-------- DATASET CONTENT
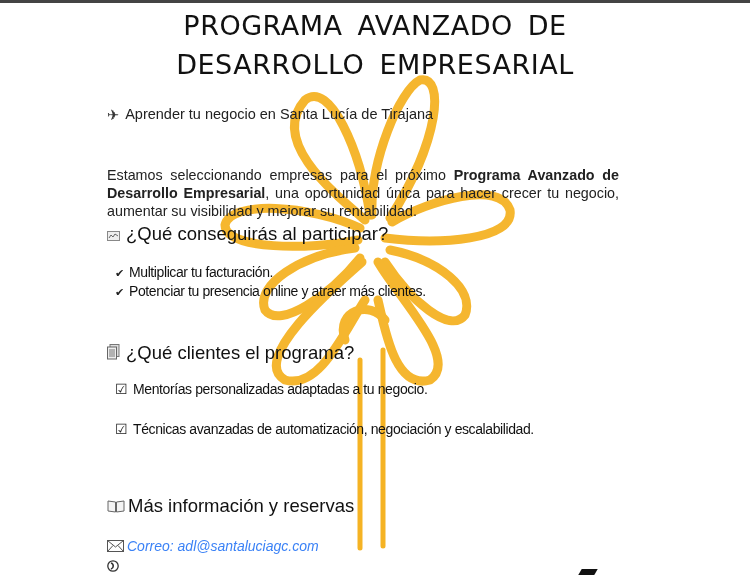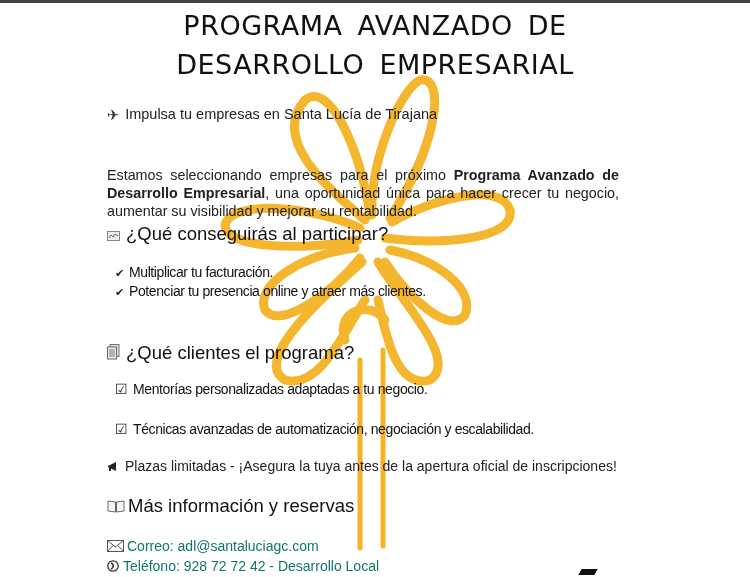--- a/index.html
+++ b/index.html
@@ -27,21 +27,21 @@
   .para b { font-weight: bold; }
   .h2 { font-size: 18.5px; color: #111; }
   .h2-1 { top: 221px; }
   .h2-2 { top: 340px; }
   .h2-3 { top: 493px; }
   .li { font-size: 14px; color: #111; letter-spacing: -0.4px; margin-left: 8px; }
   .icon { display: inline-block; vertical-align: middle; margin-right: 6px; color: #333; }
   .chk { display: inline-block; width: 10px; margin-right: 4px; font-size: 11px; color: #222; }
   .box { display: inline-block; width: 14px; margin-right: 4px; font-size: 14px; color: #222; }
   .notice { top: 456px; font-size: 14px; color: #222; }
-  .contact { font-size: 14px; color: #0f766e; }
+  .contact { font-size: 14px; color: #3b82f6; font-style: italic; }
   .c1 { top: 536px; }
   .c2 { top: 556px; }
   .slash { position: absolute; left: 580px; top: 567px; width: 16px; height: 6px; background: #111; transform: skewX(-30deg); }
 </style>
 </head>
 <body>
 
 <div class="top-strip"></div>
 
 <svg class="flower" viewBox="0 0 750 577">
@@ -70,21 +70,21 @@
     <line x1="360" y1="360" x2="360" y2="548"></line>
     <line x1="383" y1="350" x2="383" y2="546"></line>
   </g>
 </svg>
 
 <div class="page">
   <div class="title t1">PROGRAMA AVANZADO DE</div>
   <div class="title t2">DESARROLLO EMPRESARIAL</div>
 
   <div class="line intro">
-    <span class="icon">✈</span><span>Impulsa tu empresas en Santa Lucía de Tirajana</span>
+    <span class="icon">✈</span><span>Aprender tu negocio en Santa Lucía de Tirajana</span>
   </div>
 
   <div class="para">
     <span>Estamos seleccionando empresas para el próximo </span><b>Programa Avanzado de Desarrollo Empresarial</b><span>, una oportunidad única para hacer crecer tu negocio, aumentar su visibilidad y mejorar su rentabilidad.</span>
   </div>
 
   <div class="line h2 h2-1">
     <span class="icon">
       <svg width="13" height="10" viewBox="0 0 13 10">
           <rect x="0.5" y="0.5" width="12" height="9" fill="#eee" stroke="#888"></rect>
@@ -105,28 +105,20 @@
           <line x1="2" y1="8" x2="8" y2="8" stroke="#777"></line>
           <line x1="2" y1="10" x2="8" y2="10" stroke="#777"></line>
           <line x1="2" y1="12" x2="8" y2="12" stroke="#777"></line>
         </svg>
     </span><span>¿Qué clientes el programa?</span>
   </div>
 
   <div class="line li" style="top:379px"><span class="box">☑</span><span>Mentorías personalizadas adaptadas a tu negocio.</span></div>
   <div class="line li" style="top:419px"><span class="box">☑</span><span>Técnicas avanzadas de automatización, negociación y escalabilidad.</span></div>
 
-  <div class="line notice">
-    <span class="icon">
-      <svg width="12" height="11" viewBox="0 0 12 11">
-          <path d="M1 5 L9 1 L9 10 L1 6 Z" fill="#222"></path>
-          <rect x="2" y="6" width="2" height="4" fill="#222"></rect>
-        </svg>
-    </span><span>Plazas limitadas -  ¡Asegura la tuya antes de la apertura oficial de inscripciones!</span>
-  </div>
 
   <div class="line h2 h2-3">
     <span class="icon" style="margin-right:3px">
       <svg width="18" height="13" viewBox="0 0 18 13">
           <path d="M1 1 L8.5 2 L8.5 12 L1 11 Z" fill="#f4f4f4" stroke="#666"></path>
           <path d="M17 1 L9.5 2 L9.5 12 L17 11 Z" fill="#f4f4f4" stroke="#666"></path>
         </svg>
     </span><span>Más información y reservas</span>
   </div>
 
@@ -140,17 +132,17 @@
         </svg>
     </span><span>Correo: adl@santaluciagc.com</span>
   </div>
 
   <div class="line contact c2">
     <span class="icon" style="margin-right:4px">
       <svg width="12" height="12" viewBox="0 0 12 12">
           <circle cx="6" cy="6" r="5.2" fill="#fff" stroke="#333" stroke-width="1.3"></circle>
           <path d="M4 3 C 7 4, 7 8, 4 9" fill="none" stroke="#333" stroke-width="1.6"></path>
         </svg>
-    </span><span>Teléfono: 928 72 72 42 -  Desarrollo Local</span>
+    </span>
   </div>
 
   <div class="slash"></div>
 </div>
 
 </body></html>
----------------
▶ **TRY IT**
All lines in the preceding records that hold the word "color" need to be copied.

▶ **SOLUTION TO THIS PROBLEM**
   .h2 { font-size: 18.5px; color: #111; }
   .li { font-size: 14px; color: #111; letter-spacing: -0.4px; margin-left: 8px; }
   .icon { display: inline-block; vertical-align: middle; margin-right: 6px; color: #333; }
   .chk { display: inline-block; width: 10px; margin-right: 4px; font-size: 11px; color: #222; }
   .box { display: inline-block; width: 14px; margin-right: 4px; font-size: 14px; color: #222; }
   .notice { top: 456px; font-size: 14px; color: #222; }
-  .contact { font-size: 14px; color: #0f766e; }
+  .contact { font-size: 14px; color: #3b82f6; font-style: italic; }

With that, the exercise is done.